Sample ref A reference to the sample with the biosample accession provided as the primary ID of this block
Study ref A reference to the project with the project accession provided as the primary ID of this block
WGS set The WGS block provides the prefix and version (also known as build) of any Whole Genome Shotgun (WGS) set contained in the assembly.
Chromosomes A list of assembled pseudomolecules that represents a biological replicon (chromosome, organelle, plasmid). Most of the chromosome is expected to be represented by sequenced bases, although some gaps may still be present. For each chromosome the accession, name and type of the chromosome is provide. The list of replicon types currently used by genome assemblies are:
  • Plastid
  • Kinetoplast
  • Segment
  • Apicoplast
  • Virus
  • Mitochondrial Miscellaneous
  • Plasmid
  • Nucleomorph
  • Macronucleus
  • Chloroplast
  • Mitochondrion
  • Virus Chromosome
  • Extrachromosomal Element
  • Miscellaneous
  • Provirus
  • Chromosome
  • Non-nuclear Miscellaneous
  • Chromatophore
  • Provirus Chromosome
  • Mitochondrial Plasmid
  • Linkage Group
  • Cyanelle
Assembly links A list of links to data external to the XML. This is not yet being used in the public assembly XML as of January 2015.
Assembly attributes An attribute comprises a tag and a value element. The tag gives a standardised name for the type of data being represented by a single attribute, where a value gives the data. As of January 2015, only assembly statistics are being included as assembly attributes.

Assembly Levels

Level Description
contig The highest level of the primary assembly unit consists of contigs.
The contigs are available from gc_unlocalised, gc_unplaced, gc_placed and gc_wgs_set tables.
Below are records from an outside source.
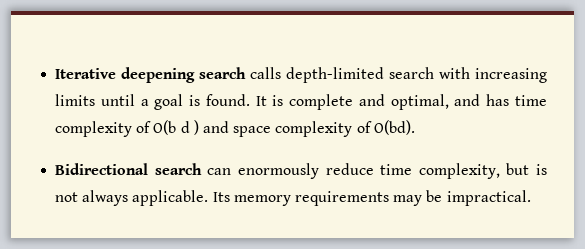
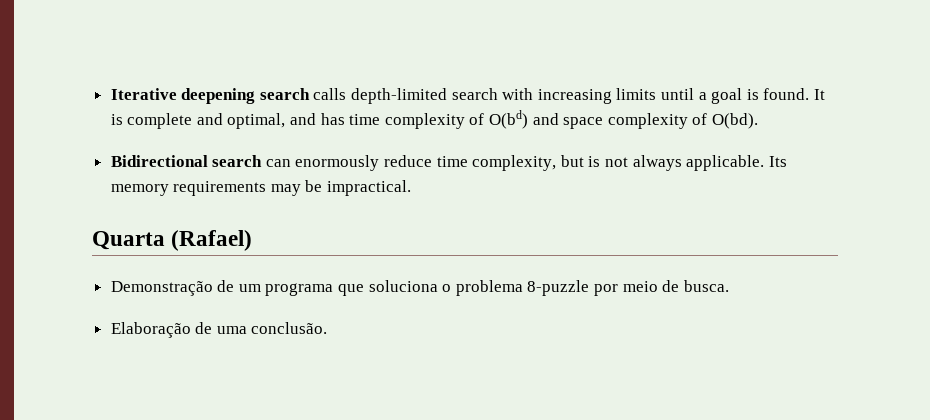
- It is complete and optimal, and has time complexity of O(b d ) and space complexity of O(bd).
+ It is complete and optimal, and has time complexity of O(bd) and space complexity of O(bd).
+ Quarta (Rafael)
+ Demonstração de um programa que soluciona o problema 8-puzzle por meio de busca.
+ Elaboração de uma conclusão.

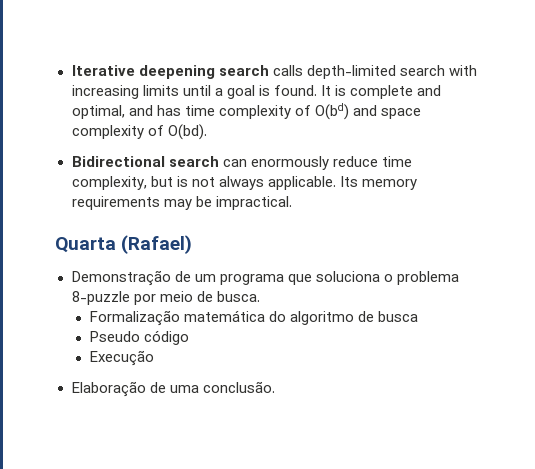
+ Formalização matemática do algoritmo de busca
+ Pseudo código
+ Execução

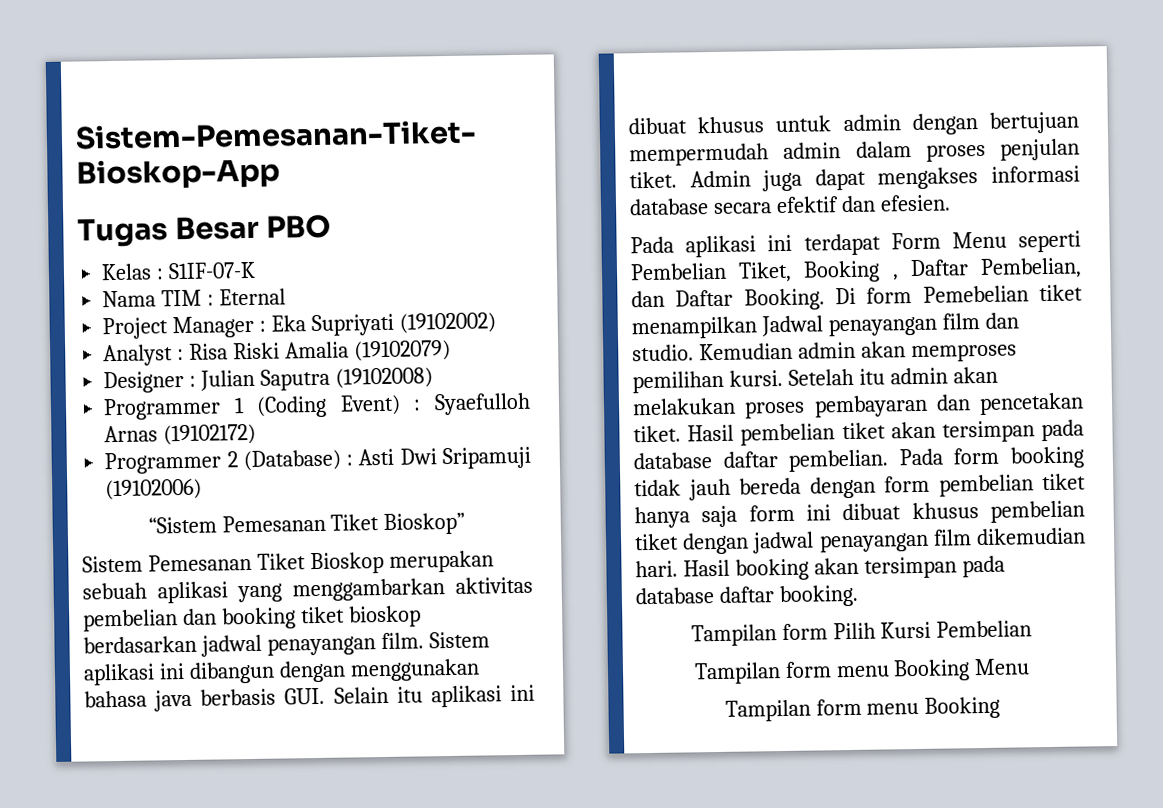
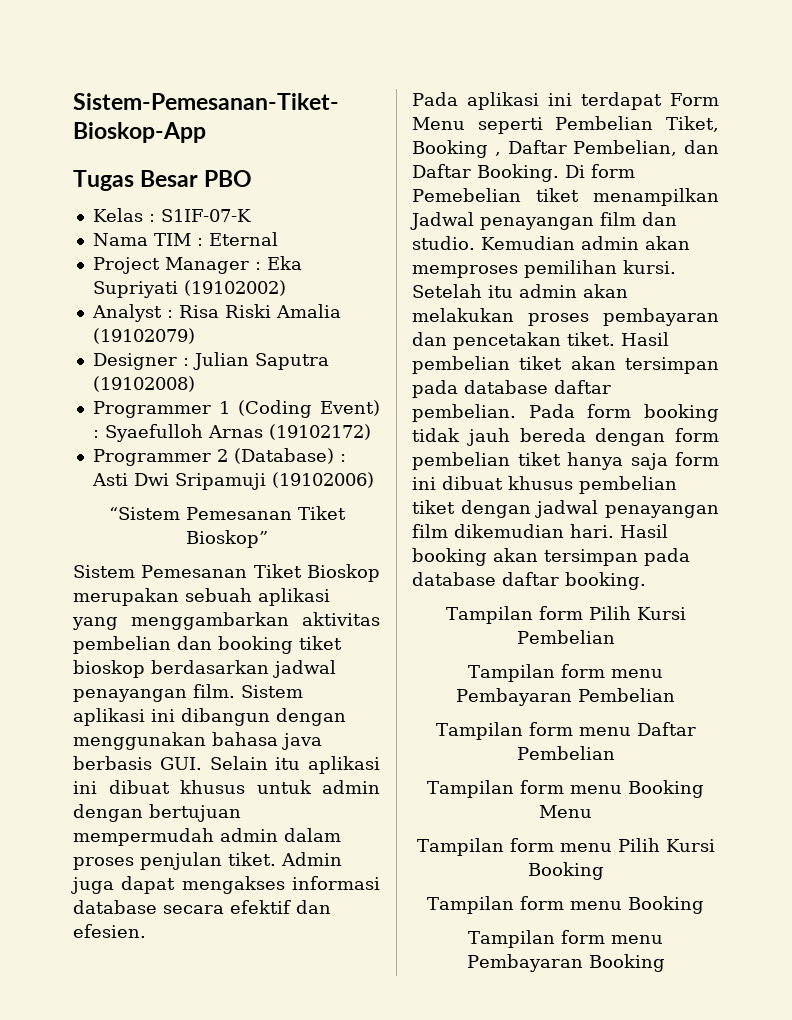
+ Tampilan form menu Pembayaran Pembelian
+ Tampilan form menu Daftar Pembelian
  Tampilan form menu Booking Menu
+ Tampilan form menu Pilih Kursi Booking
  Tampilan form menu Booking
+ Tampilan form menu Pembayaran Booking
Please note that:
  • contigs in the gc_wgs_set table may also appear in the gc_unlocalised, gc_unplaced and gc_placed tables
  • contigs may only appear in the gc_wgs_set table
  • contigs may only appear in the gc_unlocalised, gc_unplaced or gc_placed tables
  • gc_wgs_set table only contains the wgs set prefix rather than all independent contigs
scaffold The highest level of primary assembly unit consists of gapped contigs (scaffolds).
The scaffolds are available from gc_replicon, gc_unplaced and gc_unlocalised tables. Please note that scaffolds in gc_replicon may or may not have sequence accession numbers associated with them. Only scaffolds with accession numbers in the gc_replicon table are available as sequence entries.
chromosome The highest level of primary assembly unit contains chromosomes. The assembly could consist of a mixture of assembled chromosomes, unlocalised and unplaced scaffolds, or it could contain only gapless chromosomes.
complete genome Every chromosome in the assembly must be gapless, there are no unlocalised or unplaced sequences and the genome representation is "full". The exception is for plasmid sequences, these can have gaps and unlocalised sequences.

Genome representation

Representation Definition
full The data used to generate the assembly was obtained from the whole genome, as in Whole Genome Shotgun (WGS) assemblies for example. There may still be gaps in the assembly.
partial The data used to generate the assembly came from only part of the genome. Most assemblies have full genome representation with a minority being partial genome representation. Reasons for the genome representation being set to partial include:
  • the assembly description indicates that the assembly was targeted to a single chromosome or a subset of the genome
  • the chromosome set in the assembly is less than the expected chromosome complement for the organism, ignoring any plasmids, organelle chromosomes and the small sex chromosome (Y for mammals, W for birds)
  • the genome coverage in a WGS assembly is less than 1
  • the ungapped sequence length of the assembly is less than half the average for other assemblies from the same species

Assembly statistics

Tag Definition
total-length Total length of all top-level sequences
ungapped-length Total length of sequenced bases (minus gaps) for all top-level sequences
spanned-gaps Number of gaps within scaffolds
unspanned-gaps Number of gaps between scaffolds
replicon-count Total number of chromosomes, organelles, and plasmids in the assembly
scaffold-count Number of scaffolds including placed, unlocalized, unplaced, alternate loci and patch scaffolds. Please note that scaffolds may include gaps and may be represented as WGS sequences, CON/AGP scaffolds or chromosomes.
n50 Scaffold N50: length such that scaffolds of this length or longer include half the bases of the assembly
scaf-n75 Scaffold N75: length such that scaffolds of this length or longer include 75% of the bases of the assembly
scaf-n90 Scaffold N90: length such that scaffolds of this length or longer include 90% of the bases of the assembly
scaf-L50 Scaffold L50: the number of scaffolds that comprise half of the bases of the assembly
count-contig Total number of contigs in the assembly. Please note that contigs do not include gaps and are represented as WGS sequences. Please also note that if the WGS sequences contain gaps then the WGS sequences themselves are scaffolds and the number of contigs will be higher than the number of WGS sequences.
contig-n50 Contig N50: length such that contigs of this length or longer include half the bases of the assembly
contig-n75 Contig N75: length such that contig of this length or longer include 75% of the bases of the assembly
contig-n90 Contig N90: length such that contig of this length or longer include 90% of the bases of the assembly
contig-L50 Contig L50: the number of contigs that comprise half of the bases of the assembly
count-regions Number of genomic regions that contain one or more alternate loci or patch scaffolds
count-alt-loci-units Number of alternate loci units within the assembly
count-patches Number of patch scaffolds within the assembly

Latest ENA news

11 Oct 2017: Read data download issues resolved

Read data download issues previously affecting ftp.sra.ebi.ac.uk and fasp.sra.ebi.ac.uk services now resolved.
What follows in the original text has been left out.